Roger -- I'm more interested in if your design generally supports this
being able to this (either now or in the future...).  I'm hammering on
this point for basically two reasons:

1) Trying to understand if the MVCC snapshot creation can be
meaningfully controlled (I think so, but I'll verify)).
2) This is an important case for databases that want to run in a mode
(typically serializeable) but lower the isolation for specific cases;
for example to loop on a special flag being set in a table.  It's
annoying to only be able to specify this on the client side; I tend to
like to abstract arcane database considerations into the database
whenever possible.

>>  *) Will there be any negative consequences to a procedure running
>> with an unbounded run time?  For example, something like:
>>
>> LOOP
>>   SELECT check_for_stuff_to_do();
>>
>>   IF stuff_to_do
>>   THEN
>>     do_stuff();
>>   ELSE
>>     PERFORM pg_sleep(1);
>>   END IF;
>> END LOOP;
>
> That procedure doesn't do anything with transactions, so it's just like
> a long-running function.  Otherwise, it'd just be like long-running
> client code managing transactions.

Can we zero in on this?  The question implied, 'can you do this
without being in a transaction'?  PERFORM do_stuff() is a implicit
transaction, so it ought to end when the function returns right?
Meaning, assuming I was not already in a transaction when hitting this
block, I would not be subject to an endless transaction duration?

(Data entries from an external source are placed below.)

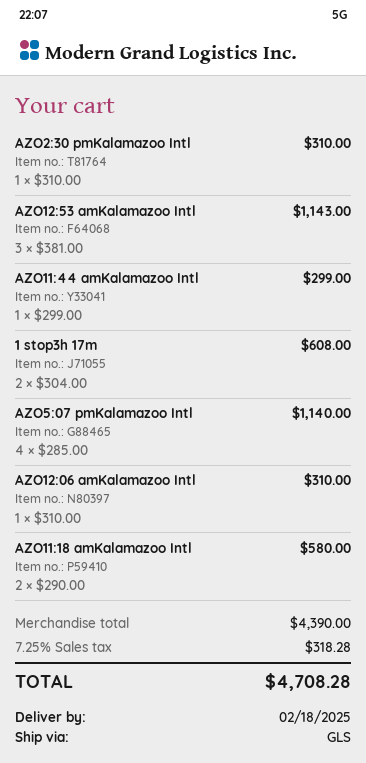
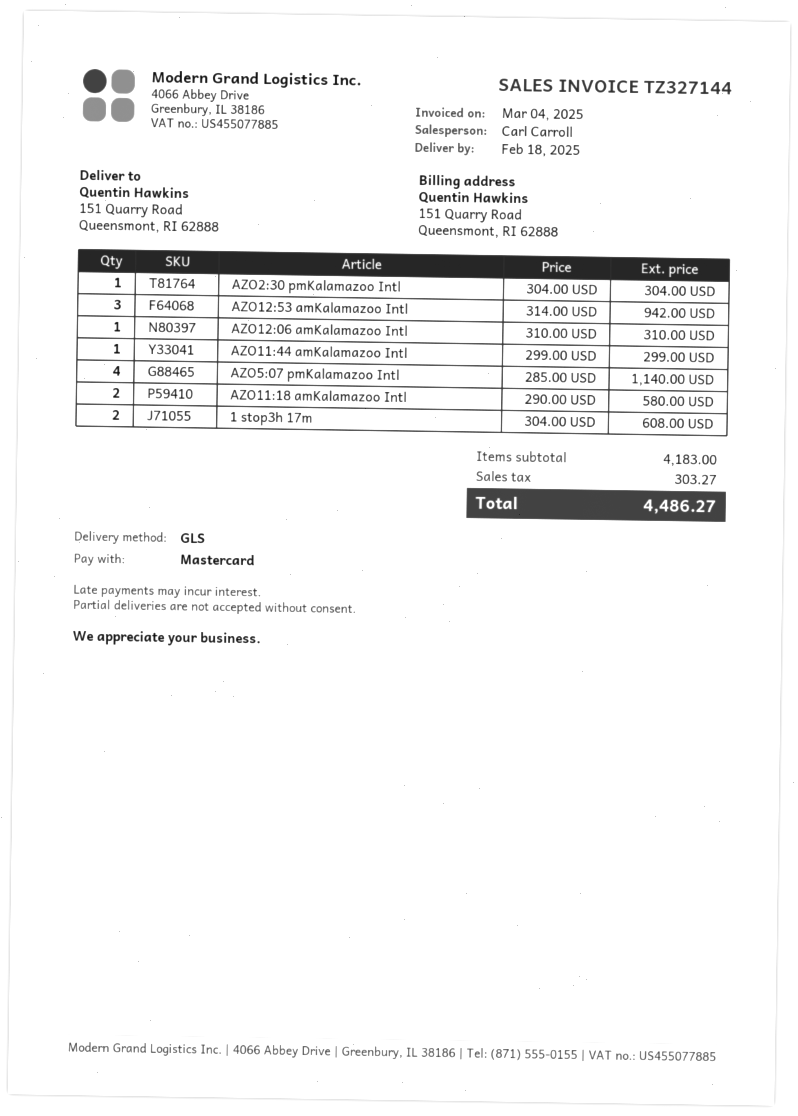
AZO2:30 pmKalamazoo Intl: 1 x 310.00 = 310.00 -> 1 x 304.00 = 304.00
AZO12:53 amKalamazoo Intl: 3 x 381.00 = 1143.00 -> 3 x 314.00 = 942.00
subtotal: 4390.00 -> 4183.00
tax: 318.28 -> 303.27
total: 4708.28 -> 4486.27

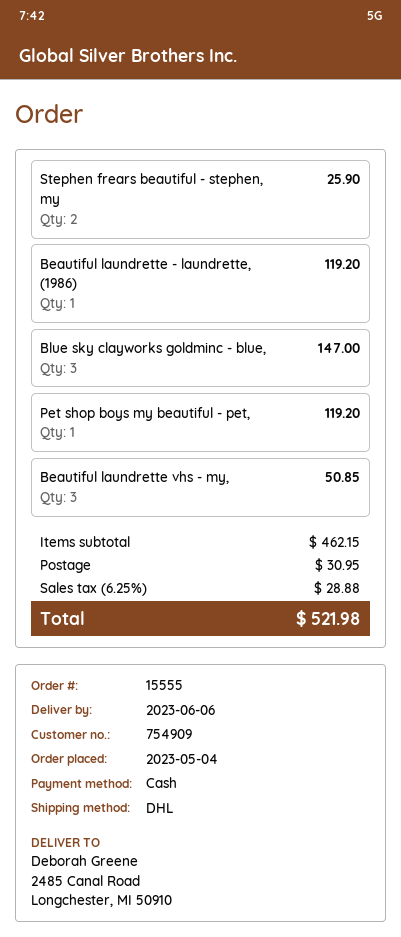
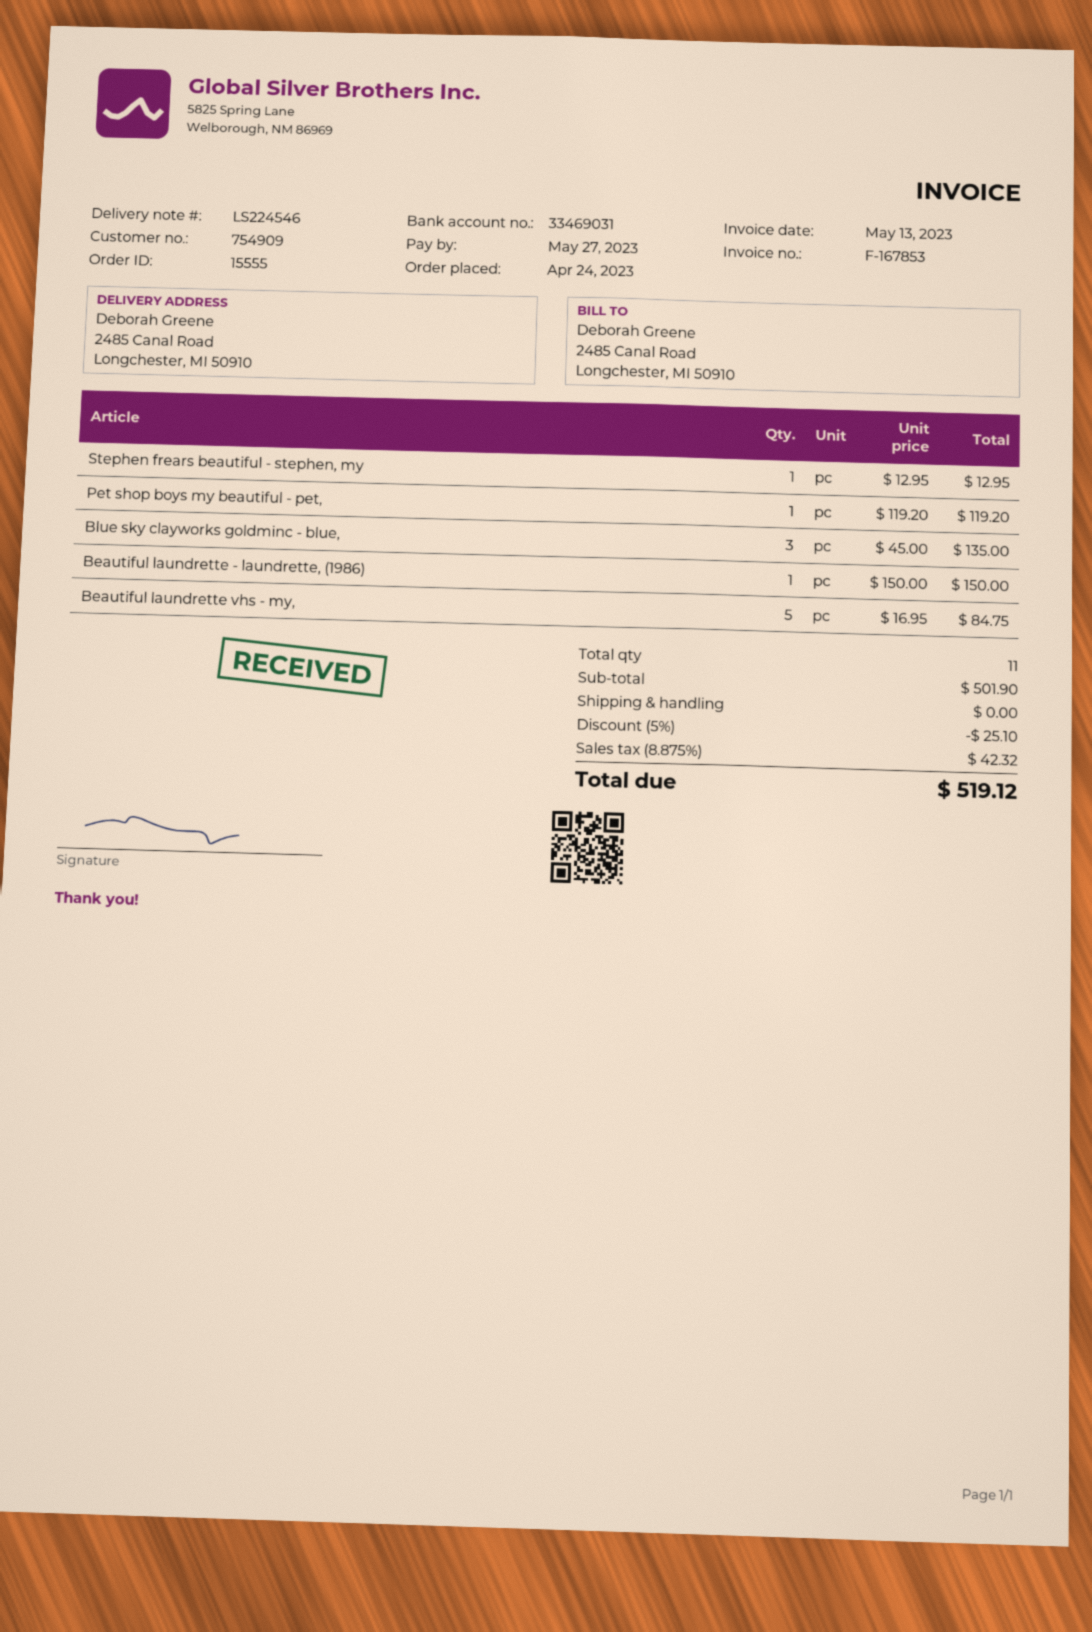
order date: 2023-05-04 -> 2023-04-24
Stephen frears beautiful - stephen, my: 2 for 25.90 -> 1 for 12.95
Beautiful laundrette - laundrette, (1986): 1 for 119.20 -> 1 for 150.00
Blue sky clayworks goldminc - blue,: 3 for 147.00 -> 3 for 135.00
Beautiful laundrette vhs - my,: 3 for 50.85 -> 5 for 84.75
subtotal: 462.15 -> 501.90
discount: none -> 5% = 25.10
shipping: 30.95 -> 0.00
tax: 6.25% = 28.88 -> 8.875% = 42.32
total: 521.98 -> 519.12

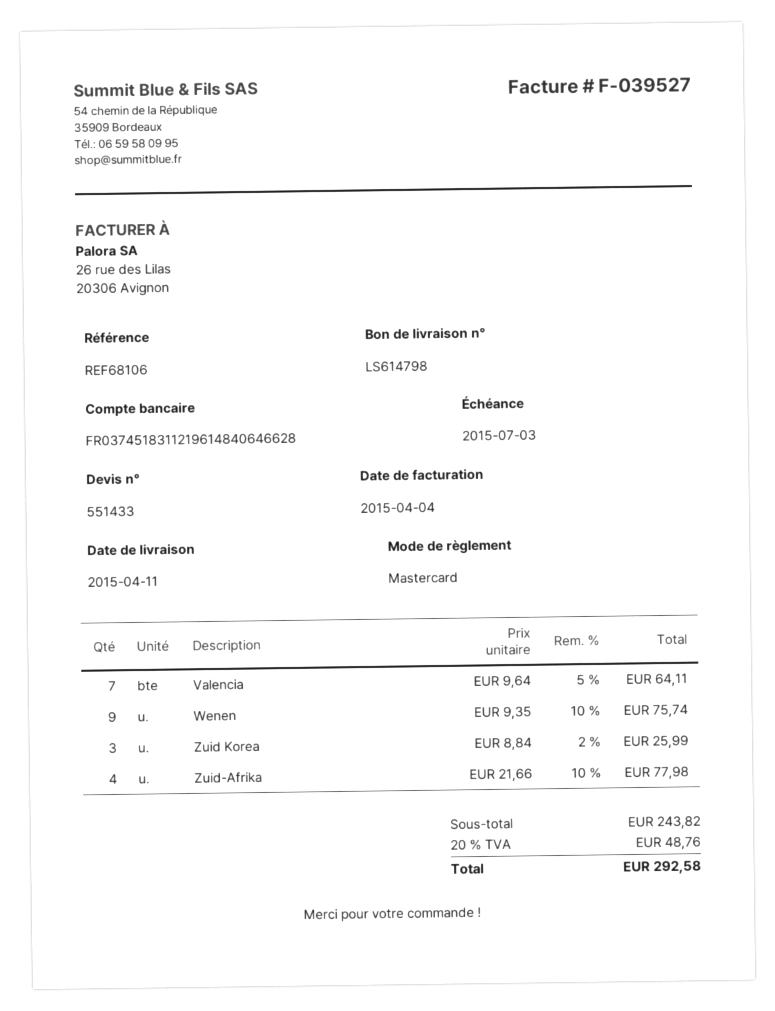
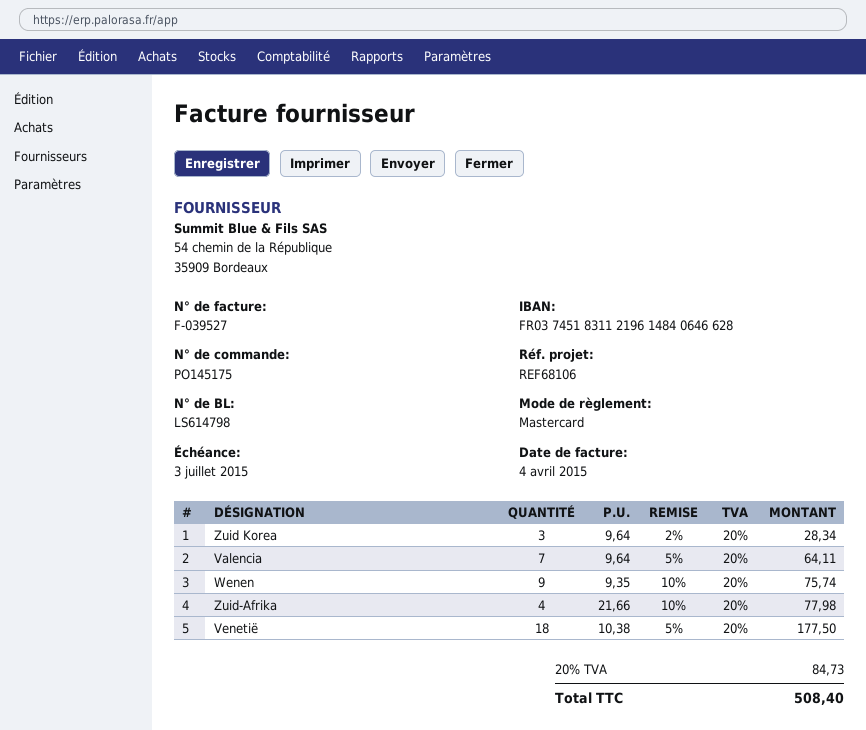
Zuid Korea: 3 x 8.84 - 2% = 25.99 -> 3 x 9.64 - 2% = 28.34
Venetië: none -> 18 x 10.38 - 5% = 177.50
tax: 20% = 48.76 -> 20% = 84.73
total: 292.58 -> 508.40

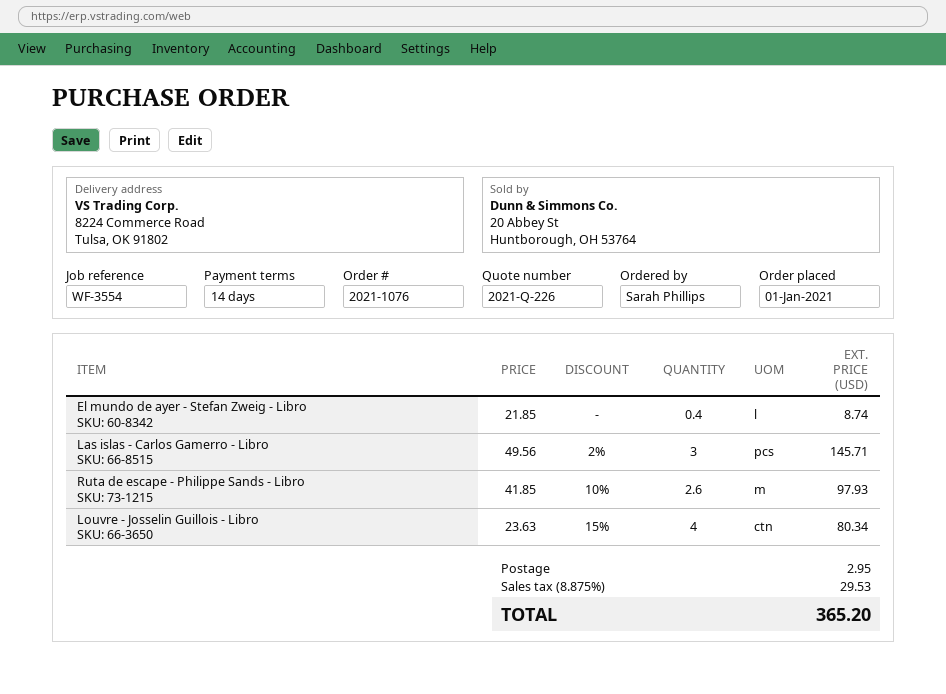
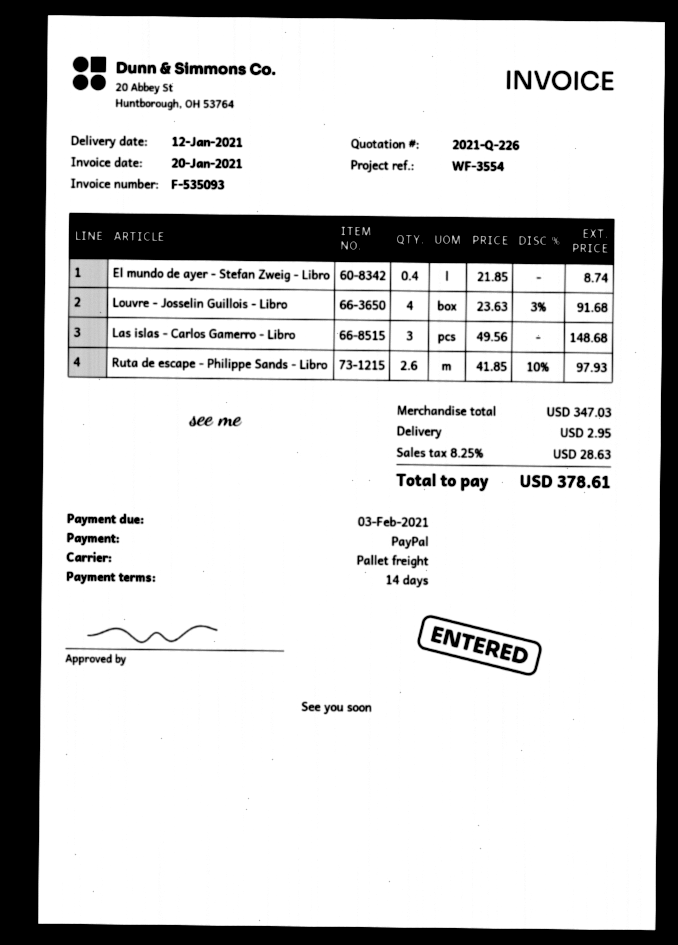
Las islas - Carlos Gamerro - Libro: 3 x 49.56 - 2% = 145.71 -> 3 x 49.56 = 148.68
Louvre - Josselin Guillois - Libro: 4 x 23.63 - 15% = 80.34 -> 4 x 23.63 - 3% = 91.68
tax: 8.875% = 29.53 -> 8.25% = 28.63
total: 365.20 -> 378.61

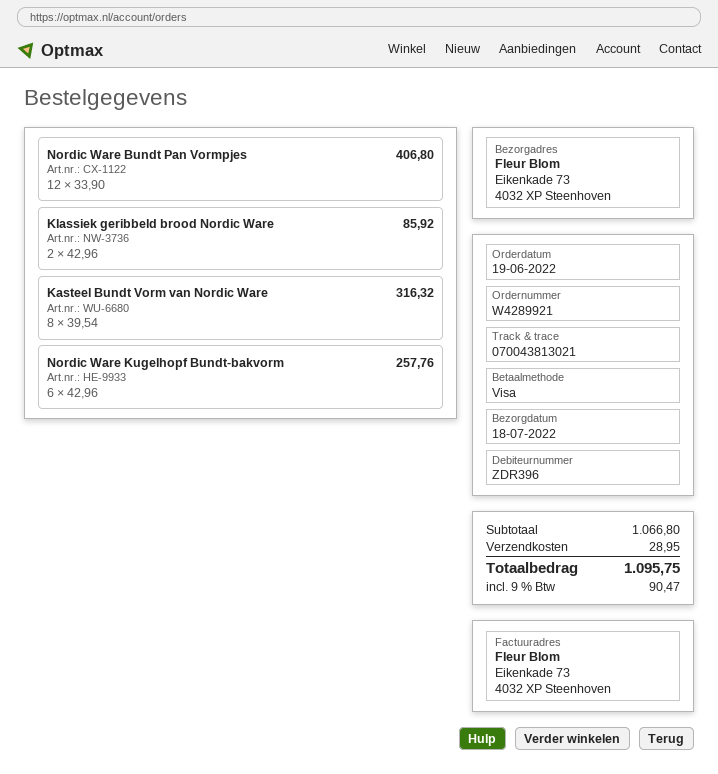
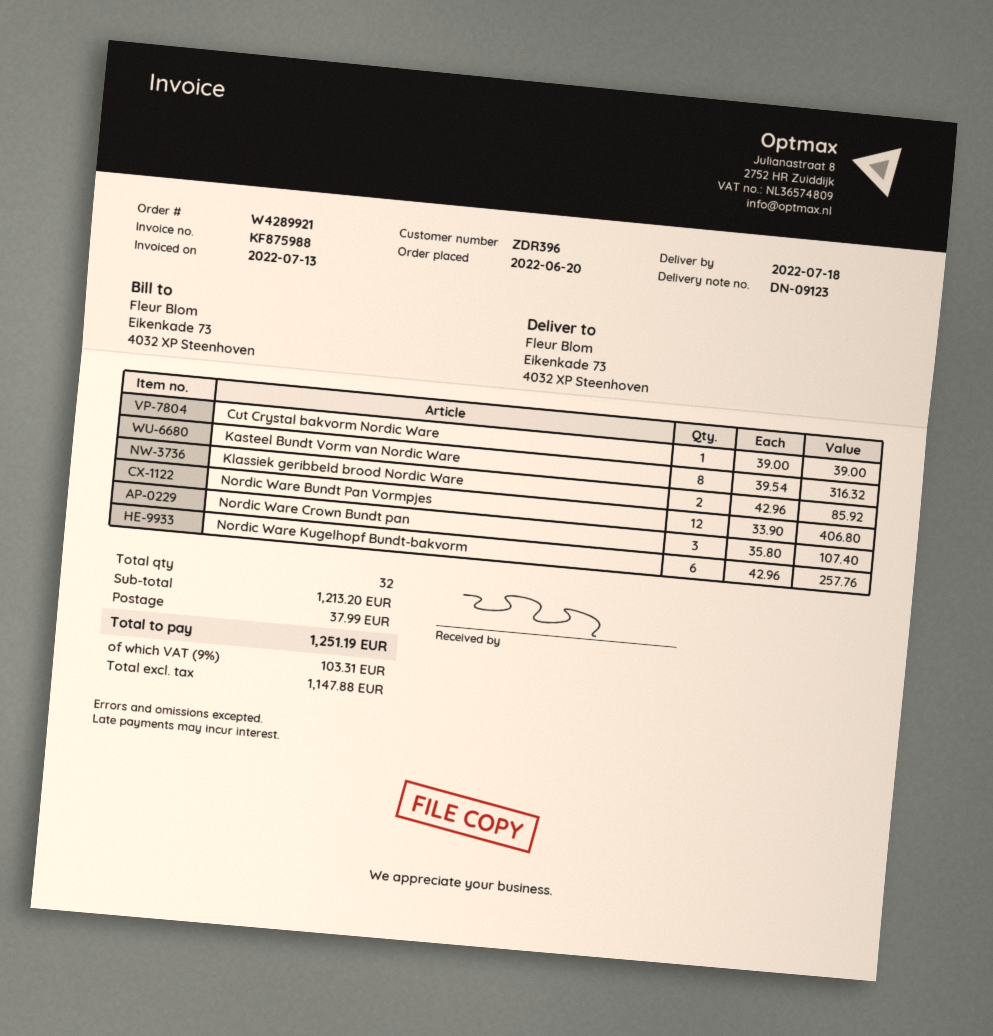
order date: 2022-06-19 -> 2022-06-20
Cut Crystal bakvorm Nordic Ware: none -> 1 x 39.00 = 39.00
Nordic Ware Crown Bundt pan: none -> 3 x 35.80 = 107.40
subtotal: 1066.80 -> 1213.20
shipping: 28.95 -> 37.99
tax: 9% = 90.47 -> 9% = 103.31
total: 1095.75 -> 1251.19

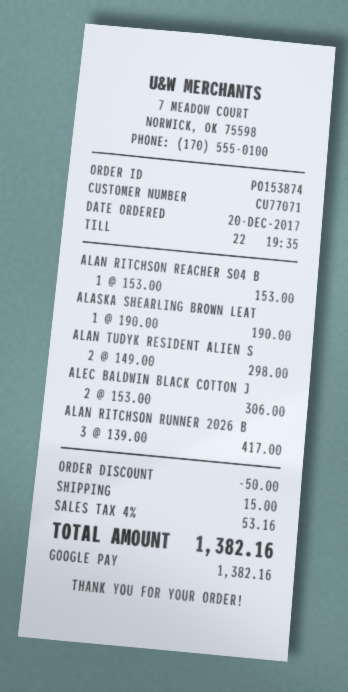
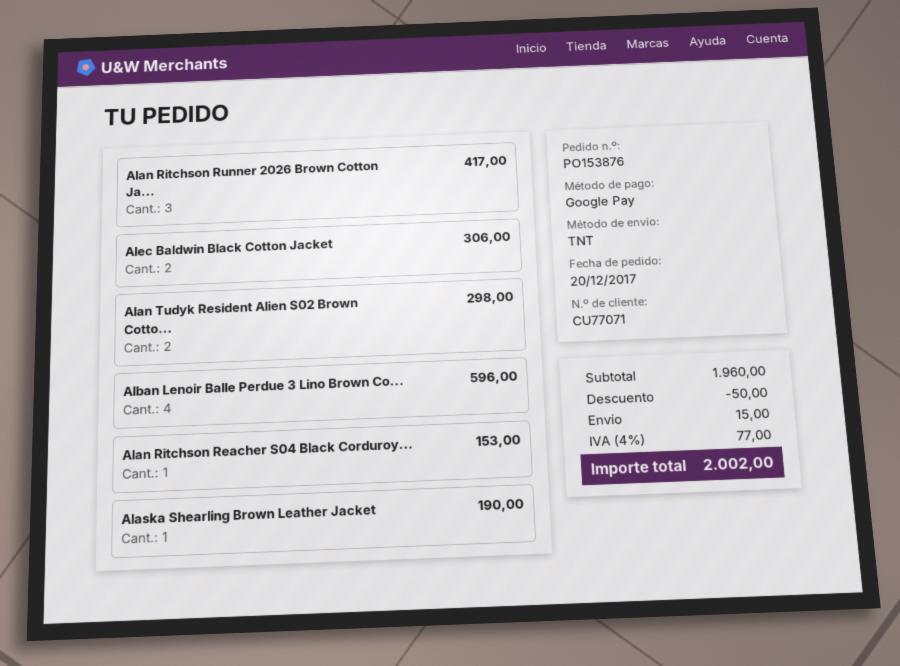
order number: PO153874 -> PO153876
Alban Lenoir Balle Perdue 3 Lino Brown Co...: none -> 4 for 596.00
tax: 4% = 53.16 -> 4% = 77.00
total: 1382.16 -> 2002.00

>>> *) Will pg_cancel_backend() cancel the currently executing statement
>> or the procedure? (I guess probably the procedure but I'm curious)
>
> Same as the way it currently works.  It will raise an exception, which
> will travel up the stack and eventually issue an error or be caught.  If
> someone knows more specific concerns here I could look into it, but I
> don't see any problem.

Yeah, that works.

>> I'm somewhat surprised that SPI is the point of attack for this
>> functionality, but if it works that's really the best case scenario
>> (the only downside I can see is that the various out of core pl/s have
>> to implement the interface individually).
>
> So I tried different things here, and I'll list them here to explain how
> I got there.
>
> Option zero is to not use SPI at all and implement a whole new internal
> command execution system.  But that would obviously be a large amount of
> work, and it would look 85% like SPI, and as it turns out it's not
> necessary.
>
> The first thing I tried out what to run transaction control statements
> through SPI.  That turned out to be very complicated and confusing and
> fragile, mainly because of the dichotomy between the internal
> subtransaction management that the PLs do and the explicit transaction
> control statements on the other hand.  It was just a giant unworkable mess.
>
> The next thing I tried was to shut down (SPI_finish) SPI before a
> transaction boundary command and restart it (SPI_connect) it afterwards.
>  That would work in principle, but it would require a fair amount of
> work in each PL, because they implicitly rely on SPI (or perhaps are
> tangled up with SPI) for memory management.
>
> The setup I finally arrived at was to implement the transaction boundary
> commands as SPI API calls and let them internally make sure that only
> the appropriate stuff is cleared away at transaction boundaries.  This
> turned out to be the easiest and cleanest.  I have since the last patch
> implemented the transaction control capabilities in PL/pgSQL, PL/Perl,
> and PL/Tcl, and it was entirely trivial once the details were worked out
> as I had shown in PL/Python.  I will post an updated patch with this soon.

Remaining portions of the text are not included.